The assumption that you need to strap something onto your wrist in order to accurately gauge your fitness level might not be accurate. Your favorite wearable might not be, either — or at least any more accurate at detecting steps taken than your phone. A new study claims apps are just as good at monitoring your activity level than some of the top wearables on the market. The University of Pennsylvania tested apps and wearables in a controlled environment, and the results are pretty interesting.
In a treadmill test, 14 subjects did two 500-step cycles, then two 1,500-step cycles. All wore three fitness wearables — a Fitbit Flex, Jawbone UP24, and Nike Fuelband.

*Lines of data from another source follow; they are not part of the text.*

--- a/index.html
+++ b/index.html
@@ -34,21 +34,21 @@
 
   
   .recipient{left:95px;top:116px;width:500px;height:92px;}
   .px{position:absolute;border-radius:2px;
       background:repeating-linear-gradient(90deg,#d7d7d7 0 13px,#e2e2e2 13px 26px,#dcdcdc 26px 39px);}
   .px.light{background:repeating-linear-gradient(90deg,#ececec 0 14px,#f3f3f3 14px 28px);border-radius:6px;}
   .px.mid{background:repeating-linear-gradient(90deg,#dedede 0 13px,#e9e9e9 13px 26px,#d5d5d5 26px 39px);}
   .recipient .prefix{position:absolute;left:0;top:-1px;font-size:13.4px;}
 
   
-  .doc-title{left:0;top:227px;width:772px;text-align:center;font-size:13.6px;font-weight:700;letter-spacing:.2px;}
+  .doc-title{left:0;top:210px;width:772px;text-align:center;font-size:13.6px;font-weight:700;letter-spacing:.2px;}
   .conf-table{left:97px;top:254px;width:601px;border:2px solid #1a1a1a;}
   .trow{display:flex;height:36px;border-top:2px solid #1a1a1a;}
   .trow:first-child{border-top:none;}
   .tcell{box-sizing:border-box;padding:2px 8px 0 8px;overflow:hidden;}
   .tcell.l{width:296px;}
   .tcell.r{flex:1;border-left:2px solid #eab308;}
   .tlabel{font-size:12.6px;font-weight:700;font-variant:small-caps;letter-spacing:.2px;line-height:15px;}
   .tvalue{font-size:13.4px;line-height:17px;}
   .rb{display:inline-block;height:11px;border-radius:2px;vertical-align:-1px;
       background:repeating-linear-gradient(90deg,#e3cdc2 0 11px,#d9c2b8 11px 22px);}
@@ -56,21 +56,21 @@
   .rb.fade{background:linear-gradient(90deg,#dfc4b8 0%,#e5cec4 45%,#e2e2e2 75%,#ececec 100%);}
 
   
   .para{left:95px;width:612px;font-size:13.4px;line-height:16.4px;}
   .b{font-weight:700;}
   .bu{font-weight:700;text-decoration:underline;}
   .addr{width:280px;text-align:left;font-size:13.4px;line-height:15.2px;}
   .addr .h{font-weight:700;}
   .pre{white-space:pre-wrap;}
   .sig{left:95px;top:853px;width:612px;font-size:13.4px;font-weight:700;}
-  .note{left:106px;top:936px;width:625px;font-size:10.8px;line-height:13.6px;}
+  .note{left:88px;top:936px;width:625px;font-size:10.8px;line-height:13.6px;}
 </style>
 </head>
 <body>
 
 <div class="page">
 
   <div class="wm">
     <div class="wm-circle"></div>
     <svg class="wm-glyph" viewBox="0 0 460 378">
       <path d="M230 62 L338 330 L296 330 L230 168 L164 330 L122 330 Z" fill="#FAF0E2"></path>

Two phones — an iPhone 5S and Galaxy S4 — were used in this testing. The iPhone 5S was running three apps simultaneously: Fitbit, HealthMate, and Moves. The Galaxy S4 was running Moves.
To provide a non-smartphone angle, subjects also wore pedometers and accelerometers attached to their waistband. An observer sat and counted their steps.

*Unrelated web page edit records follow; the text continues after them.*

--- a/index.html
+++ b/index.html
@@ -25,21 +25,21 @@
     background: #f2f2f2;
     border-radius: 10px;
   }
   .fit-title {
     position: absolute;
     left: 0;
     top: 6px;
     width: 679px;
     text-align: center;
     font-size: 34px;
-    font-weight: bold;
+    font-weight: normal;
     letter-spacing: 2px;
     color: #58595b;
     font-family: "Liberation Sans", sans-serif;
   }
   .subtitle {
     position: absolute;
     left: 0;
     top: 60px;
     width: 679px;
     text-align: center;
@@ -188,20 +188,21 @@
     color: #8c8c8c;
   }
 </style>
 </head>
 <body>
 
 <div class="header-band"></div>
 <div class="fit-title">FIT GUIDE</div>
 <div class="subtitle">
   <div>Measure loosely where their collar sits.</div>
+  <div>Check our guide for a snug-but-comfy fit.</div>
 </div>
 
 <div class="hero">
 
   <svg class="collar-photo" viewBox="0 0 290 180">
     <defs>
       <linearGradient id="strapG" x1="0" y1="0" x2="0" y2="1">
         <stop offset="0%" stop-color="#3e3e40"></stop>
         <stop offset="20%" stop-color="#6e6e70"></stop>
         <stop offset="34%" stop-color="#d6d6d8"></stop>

So what did this study find out? Apps were off roughly 6% in either direction. The three apps were, on average, either discounting or adding about 6% of steps taken.
Wearables had a massive margin of error, reducing the amount of steps actually taken by up to 22.7%. Interestingly enough, there was no positive from the wearables — they were always negative on actual steps taken, even though it was, at best, -1.5% (pretty close to center).

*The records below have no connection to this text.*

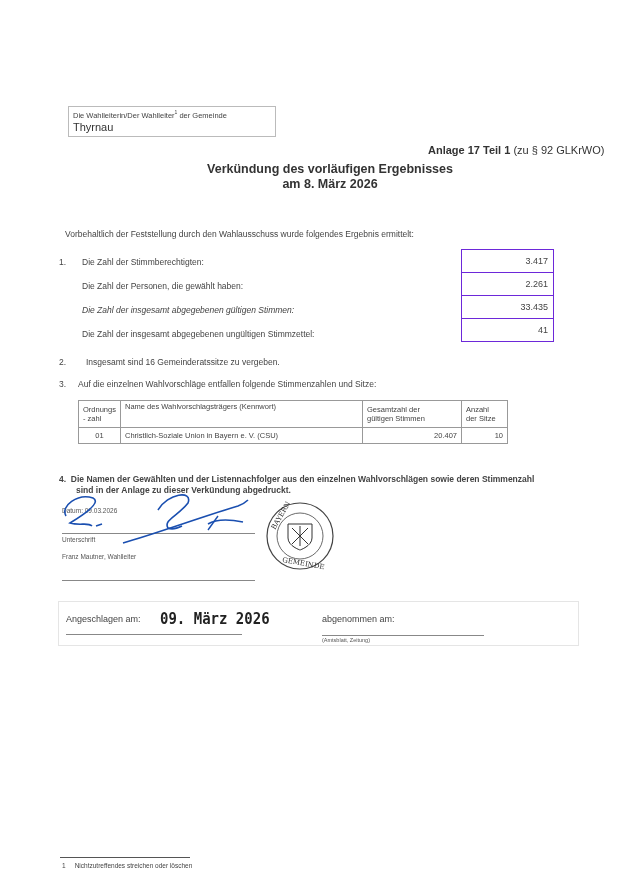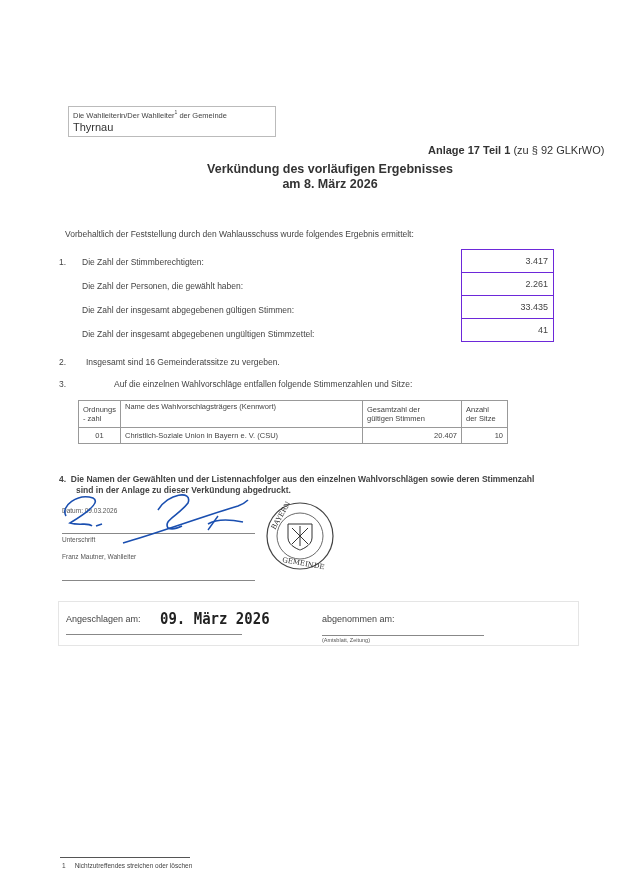--- a/index.html
+++ b/index.html
@@ -47,21 +47,21 @@
 <div class="abs title">
   <div>Verkündung des vorläufigen Ergebnisses</div>
   <div>am 8. März 2026</div>
 </div>
 
 <div class="abs intro">Vorbehaltlich der Feststellung durch den Wahlausschuss wurde folgendes Ergebnis ermittelt:</div>
 
 <div class="abs row-label" style="left:59px; top:257px;">1.</div>
 <div class="abs row-label" style="left:82px; top:257px;">Die Zahl der Stimmberechtigten:</div>
 <div class="abs row-label" style="left:82px; top:281px;">Die Zahl der Personen, die gewählt haben:</div>
-<div class="abs row-label" style="left:82px; top:305px;">Die Zahl der insgesamt abgegebenen gültigen Stimmen:</div>
+<div class="abs row-label" style="left:82px; top:305px;font-style:italic;">Die Zahl der insgesamt abgegebenen gültigen Stimmen:</div>
 <div class="abs row-label" style="left:82px; top:329px;">Die Zahl der insgesamt abgegebenen ungültigen Stimmzettel:</div>
 
 <table class="abs val-table">
   <tbody>
       <tr>
         <td>3.417</td>
       </tr>
   <tr>
         <td>2.261</td>
       </tr>
@@ -71,21 +71,21 @@
   <tr>
         <td>41</td>
       </tr>
 </tbody>
   </table>
 
 <div class="abs row-label" style="left:59px; top:357px;">2.</div>
 <div class="abs row-label" style="left:86px; top:357px;">Insgesamt sind 16 Gemeinderatssitze zu vergeben.</div>
 
 <div class="abs row-label" style="left:59px; top:379px;">3.</div>
-<div class="abs row-label" style="left:78px; top:379px;margin-left:36px;">Auf die einzelnen Wahlvorschläge entfallen folgende Stimmenzahlen und Sitze:</div>
+<div class="abs row-label" style="left:78px; top:379px;">Auf die einzelnen Wahlvorschläge entfallen folgende Stimmenzahlen und Sitze:</div>
 
 <table class="abs result-table">
   <tbody>
       <tr>
     <th class="c-nr"><span>Ordnungs</span><br><span>- zahl</span></th>
     <th class="c-name" style="vertical-align:top;">Name des Wahlvorschlagsträgers (Kennwort)</th>
     <th class="c-votes" style="text-align:left;"><span>Gesamtzahl der</span><br><span>gültigen Stimmen</span></th>
     <th class="c-seats" style="text-align:left;"><span>Anzahl</span><br><span>der Sitze</span></th>
   </tr>
   <tr>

Does step-counting matter, though? It does, as apps take them into account to monitor how many calories were burned, or how much distance was travelled. If your wearable is off by as much as 22%, it’s an inaccurate portrayal of what you’re actually accomplishing.
It’s worth noting that wearables can track other stats, like how well you are or aren’t sleeping. They’re also a good idea for those who might not have a smartphone (Jawbone and Fitbit can sync to a computer). Wearables are also great for measuring your activity level when you don’t have your phone on you.
Still, if you thought you were getting somewhere by having a wearable instead of relying on your phone, that might not be the case.